---- Supplied records
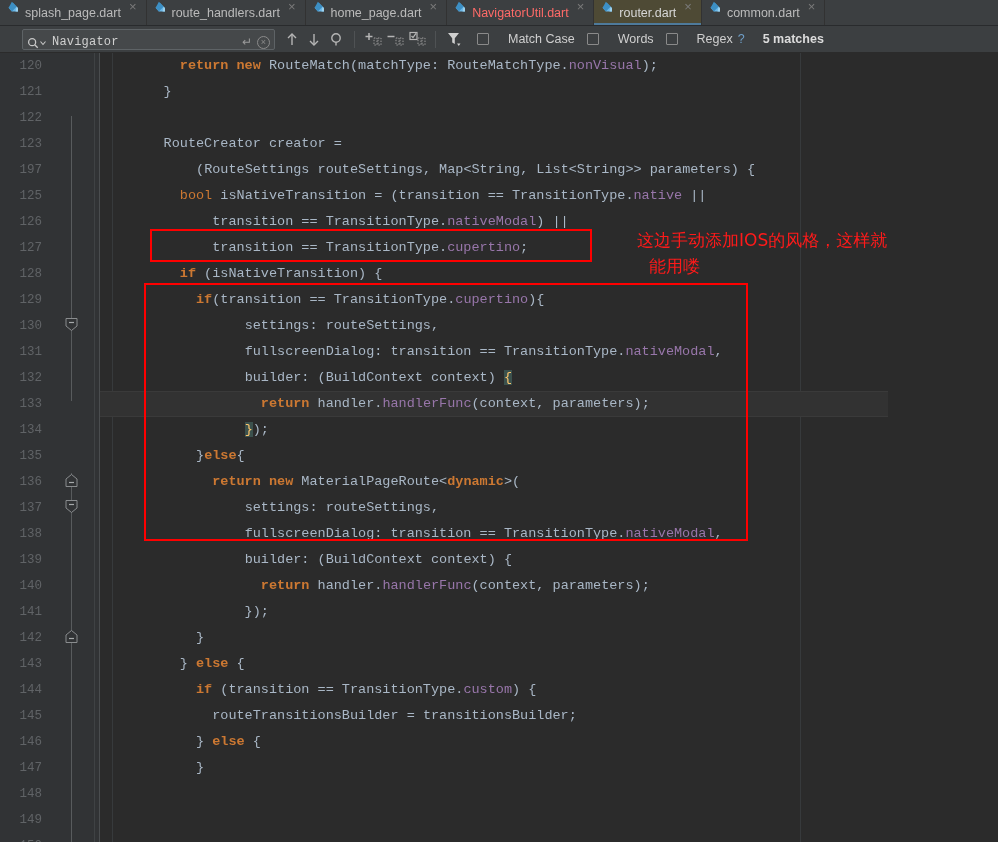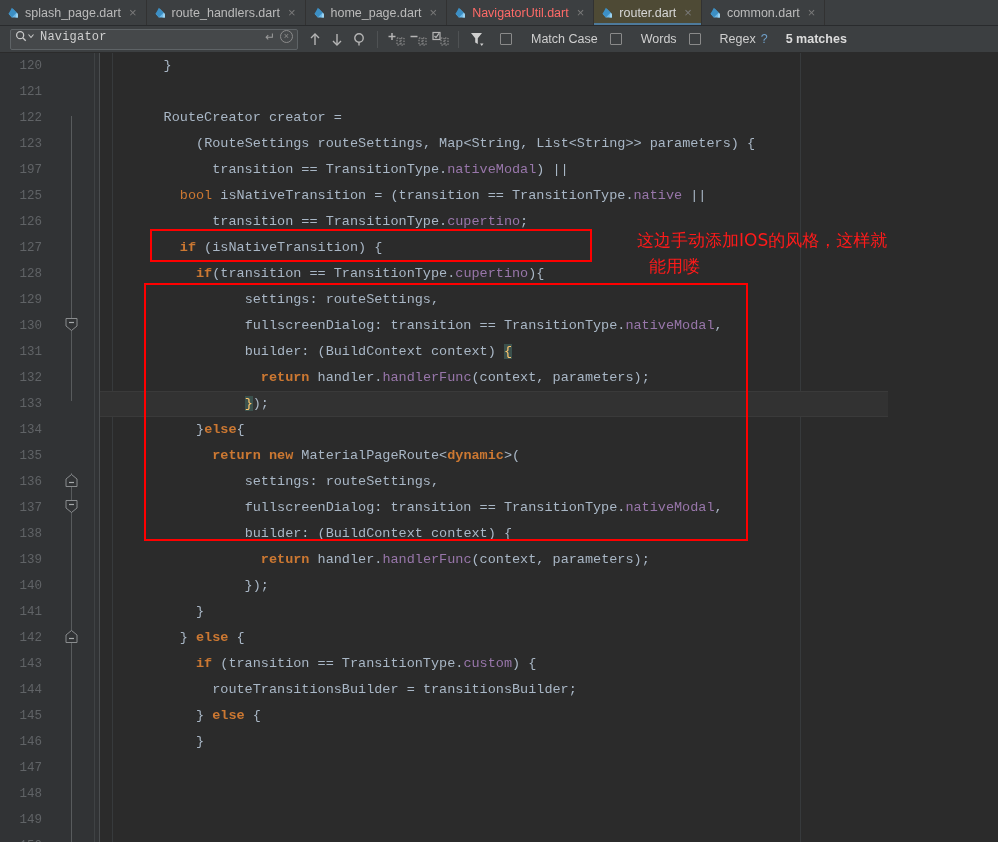--- a/index.html
+++ b/index.html
@@ -13,21 +13,21 @@
   #app { position: relative; width: 998px; height: 842px; background: #2b2b2b; }
 
   
   .tabbar {
     display: flex; align-items: stretch;
     height: 26px; width: 998px;
     background: #3c3f41;
     border-bottom: 1px solid #292b2d;
   }
   .tab {
-    display: flex; align-items: center;
+    display: flex; align-items: flex-start;
     padding: 0 8px 0 7px;
     gap: 5px;
     font-size: 12.5px;
     color: #bbbbbb;
     border-right: 1px solid #323232;
     white-space: nowrap;
     position: relative;
     background: #3c3f41;
   }
   .tab.selected { background: #4e4a35; color: #d7d7d7; }
@@ -48,26 +48,26 @@
   
   .findbar {
     display: flex; align-items: center;
     height: 27px; width: 998px;
     background: #3c3f41;
     border-bottom: 1px solid #2b2b2b;
     padding: 0 6px;
     gap: 0px;
   }
   .search-box {
-    display: flex; align-items: flex-start;
-    width: 288px; height: 21px;
+    display: flex; align-items: flex-end;
+    width: 253px; height: 21px;
     background: #45484a;
     border: 1px solid #5e6366;
     border-radius: 2px;
-    margin-left: 4px;
+    margin-left: 16px;
     padding: 0 3px 0 4px;
   }
   .search-magnifier { display:flex; align-items:center; gap:1px; }
   .search-value {
     flex: 1; font-family: "Liberation Mono", monospace;
     font-size: 12px; color: #d0d0d0; margin-left: 6px;
     letter-spacing: 0.2px;
   }
   .search-enter { color: #9a9a9a; font-size: 12px; margin-right: 5px; }
   .search-clear {
@@ -409,26 +409,27 @@
       <div class="gutter-edge"></div>
     </div>
 
     <div class="code-area">
       <div class="guide-v" style="left:12px;"></div>
       <div class="guide-v" style="left:700px;"></div>
 
       <div class="cur-line" style="top:338px;"></div>
 
       <div class="code-lines">
+        <div class="cline"><span class="kw">        return new </span><span class="cls">RouteMatch</span>(<span class="id">matchType</span>: <span class="cls">RouteMatchType</span>.<span class="fld">nonVisual</span>);</div>
         <div class="cline">      }</div>
         <div class="cline"> </div>
         <div class="cline">      <span class="cls">RouteCreator</span> <span class="id">creator</span> =</div>
         <div class="cline">          (<span class="cls">RouteSettings</span> <span class="id">routeSettings</span>, <span class="cls">Map</span>&lt;<span class="cls">String</span>, <span class="cls">List</span>&lt;<span class="cls">String</span>&gt;&gt; <span class="id">parameters</span>) {</div>
+        <div class="cline">        <span class="kw2">bool</span> <span class="id">isNativeTransition</span> = (<span class="id">transition</span> == <span class="cls">TransitionType</span>.<span class="fld">native</span> ||</div>
         <div class="cline">            <span class="id">transition</span> == <span class="cls">TransitionType</span>.<span class="fld">nativeModal</span>) ||</div>
-        <div class="cline">        <span class="kw2">bool</span> <span class="id">isNativeTransition</span> = (<span class="id">transition</span> == <span class="cls">TransitionType</span>.<span class="fld">native</span> ||</div>
         <div class="cline">            <span class="id">transition</span> == <span class="cls">TransitionType</span>.<span class="fld">cupertino</span>;</div>
         <div class="cline">        <span class="kw">if</span> (<span class="id">isNativeTransition</span>) {</div>
         <div class="cline">          <span class="kw">if</span>(<span class="id">transition</span> == <span class="cls">TransitionType</span>.<span class="fld">cupertino</span>){</div>
         <div class="cline">                <span class="id">settings</span>: <span class="id">routeSettings</span>,</div>
         <div class="cline">                <span class="id">fullscreenDialog</span>: <span class="id">transition</span> == <span class="cls">TransitionType</span>.<span class="fld">nativeModal</span>,</div>
         <div class="cline">                <span class="id">builder</span>: (<span class="cls">BuildContext</span> <span class="id">context</span>) <span class="brmatch">{</span></div>
         <div class="cline">                  <span class="kw">return </span><span class="id">handler</span>.<span class="fld">handlerFunc</span>(<span class="id">context</span>, <span class="id">parameters</span>);</div>
         <div class="cline">                <span class="brmatch">}</span>);</div>
         <div class="cline">          }<span class="kw">else</span>{</div>
         <div class="cline">            <span class="kw">return new </span><span class="cls">MaterialPageRoute</span>&lt;<span class="dyn">dynamic</span>&gt;(</div>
--------
■ **Task prompt**:
If a line above includes the string "display", pick it out.

■ **Answer to the problem**:
     display: flex; align-items: stretch;
-    display: flex; align-items: center;
+    display: flex; align-items: flex-start;
     display: flex; align-items: center;
-    display: flex; align-items: flex-start;
+    display: flex; align-items: flex-end;
   .search-magnifier { display:flex; align-items:center; gap:1px; }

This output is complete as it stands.